Relatively new study, of which I can’t yet get the full text. However, its findings are truly striking. Namely, the humble vitamin B3 may treat the highly prevalent condition NAFLD/MAFLD. This condition, which is a precursor to the more serious NASH, cirrhosis and liver cancer, affects 35% of US adults and prevention/treatment options are desperately needed. The study below demonstrates that vitamin B3 (niacinamide anyone?) may stop the condition in its tracks and also reverse already established liver damage by suppressing a protein known as microRNA-93. That protein has recently been shown to drive NAFLD/MAFLD and chemicals suppressing that protein have been repeatedly shown to be beneficial for NAFLD/MAFLD. While I can’t get the full text of the study yet, other studies by the same authors as well as some Google previews of the current study suggest that the administered daily oral dose of vitamin B3 was the human equivalent of 15mg/kg, for 60 days. That means an adult human would need to take 1g-1.5g daily to match the design of the study. While the study did not mention other possible pathways, I would like to point out that vitamin B3 is a precursor to NAD+ and artificially lowering NAD+ (and thus ATP) levels by inhibiting its synthesis has been shown to reliably lead to NAFLD/MAFLD. Thus, it may very well be that the microRNA-93 is secondary to the energetic pathway, in regards to liver benefits.
http://dx.doi.org/10.1016/j.metabol.2025.156266
https://www.sciencedaily.com/releases/2025/09/250912195101.htm
“…Approximately 30% of the global population is affected by metabolic-associated fatty liver disease (MASLD), a condition that previously lacked targeted treatments. In a groundbreaking discovery, researchers have identified a genetic factor that exacerbates the disease, and remarkably, the FDA-approved drug that most effectively targets this factor is vitamin B3.”
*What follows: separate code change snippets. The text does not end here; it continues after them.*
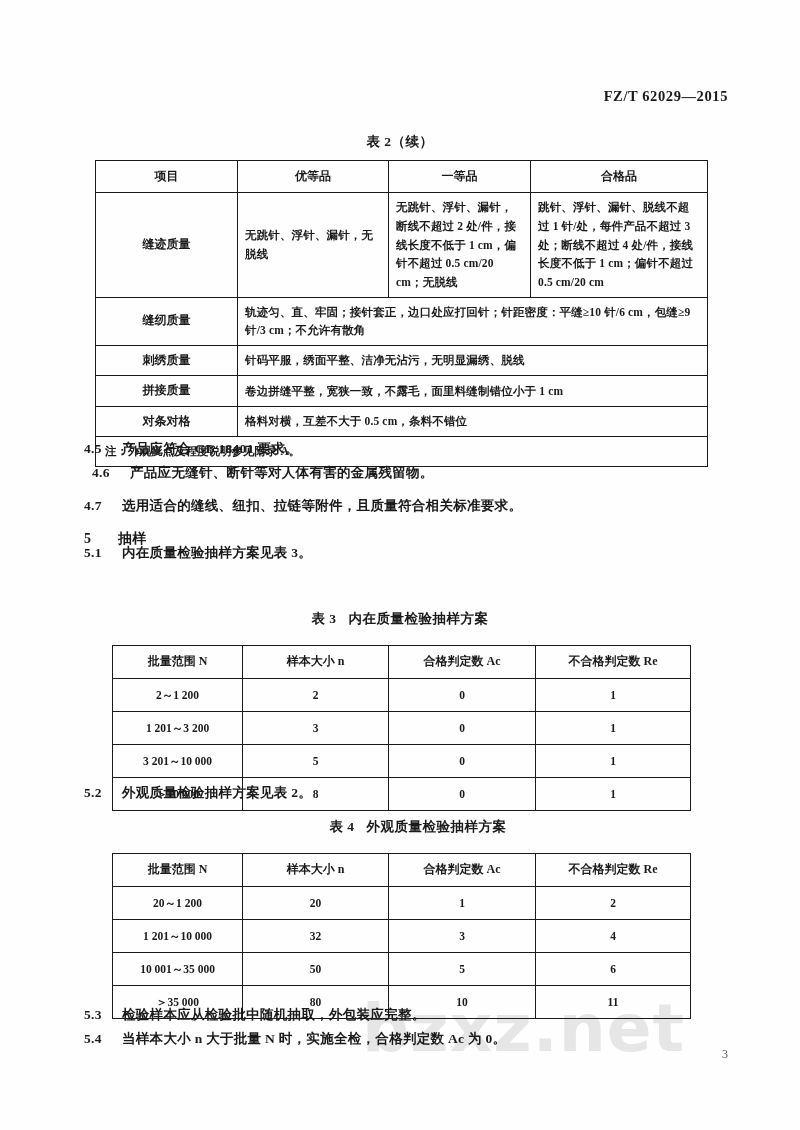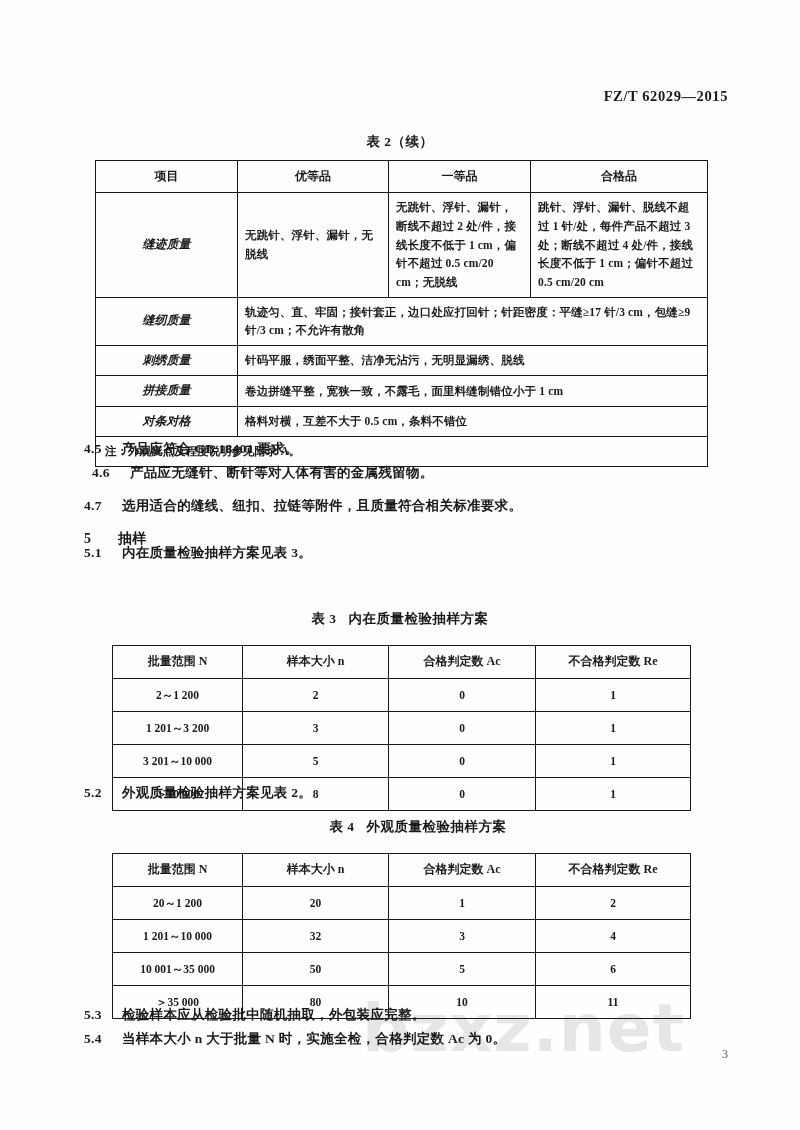--- a/index.html
+++ b/index.html
@@ -95,7 +95,6 @@
     text-align: center;
     font-weight: bold;
     font-size: 12px;
-    font-style: italic;
   }
   table.spec td.body {
     text-align: left;

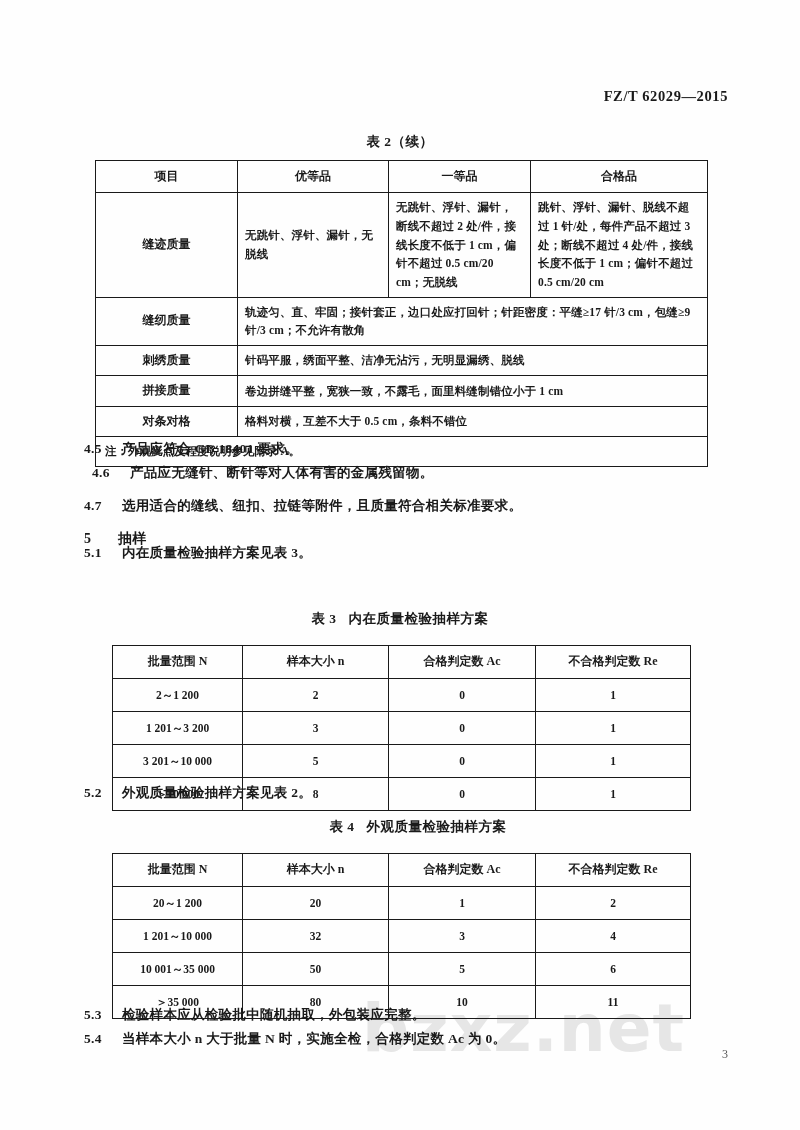--- a/index.html
+++ b/index.html
@@ -217,7 +217,7 @@
         </tr>
         <tr>
           <td class="rowlabel">缝纫质量</td>
-          <td class="body" colspan="3">轨迹匀、直、牢固；接针套正，边口处应打回针；针距密度：平缝≥17 针/3 cm，包缝≥9 针/3 cm；不允许有散角</td>
+          <td class="body" colspan="3">轨迹匀、直、牢固；接针套正，边口处应打回针；针距密度：平缝≥10 针/6 cm，包缝≥9 针/3 cm；不允许有散角</td>
         </tr>
         <tr>
           <td class="rowlabel">刺绣质量</td>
“…MiR-93 is a specialized RNA molecule expressed in hepatocytes that functions to suppress the expression of specific target genes. The team observed abnormally elevated levels of miR-93 in both patients with fatty liver disease and animal models. Through molecular analysis, they demonstrated that miR-93 promotes lipid accumulation, inflammation, and fibrosis by inhibiting the expression of SIRT1, a gene involved in lipid metabolism within liver cells. In experiments utilizing gene editing techniques to eliminate miR-93 production in mice, researchers observed a marked reduction in hepatic fat accumulation, along with significant improvements in insulin sensitivity and liver function indicators. Conversely, mice with overexpressed miR-93 exhibited worsened hepatic metabolic function. Furthermore, screening 150 FDA-approved drugs revealed that niacin (vitamin B3) most effectively suppresses miR-93. Mice treated with niacin showed a significant decrease in hepatic miR-93 levels and a notable increase in SIRT1 activity. The activated SIRT1 restored disrupted lipid metabolism pathways, thereby normalizing liver lipid homeostasis. The research team explained, “This study precisely elucidates the molecular origin of MASLD and demonstrates the potential for repurposing an already approved vitamin compound to modulate this pathway, which has high translational clinical relevance.” They added, “Given that niacin is a well-established and safe medication used to treat hyperlipidemia, it holds promise as a candidate for combination therapies targeting miRNA pathways in MASLD.”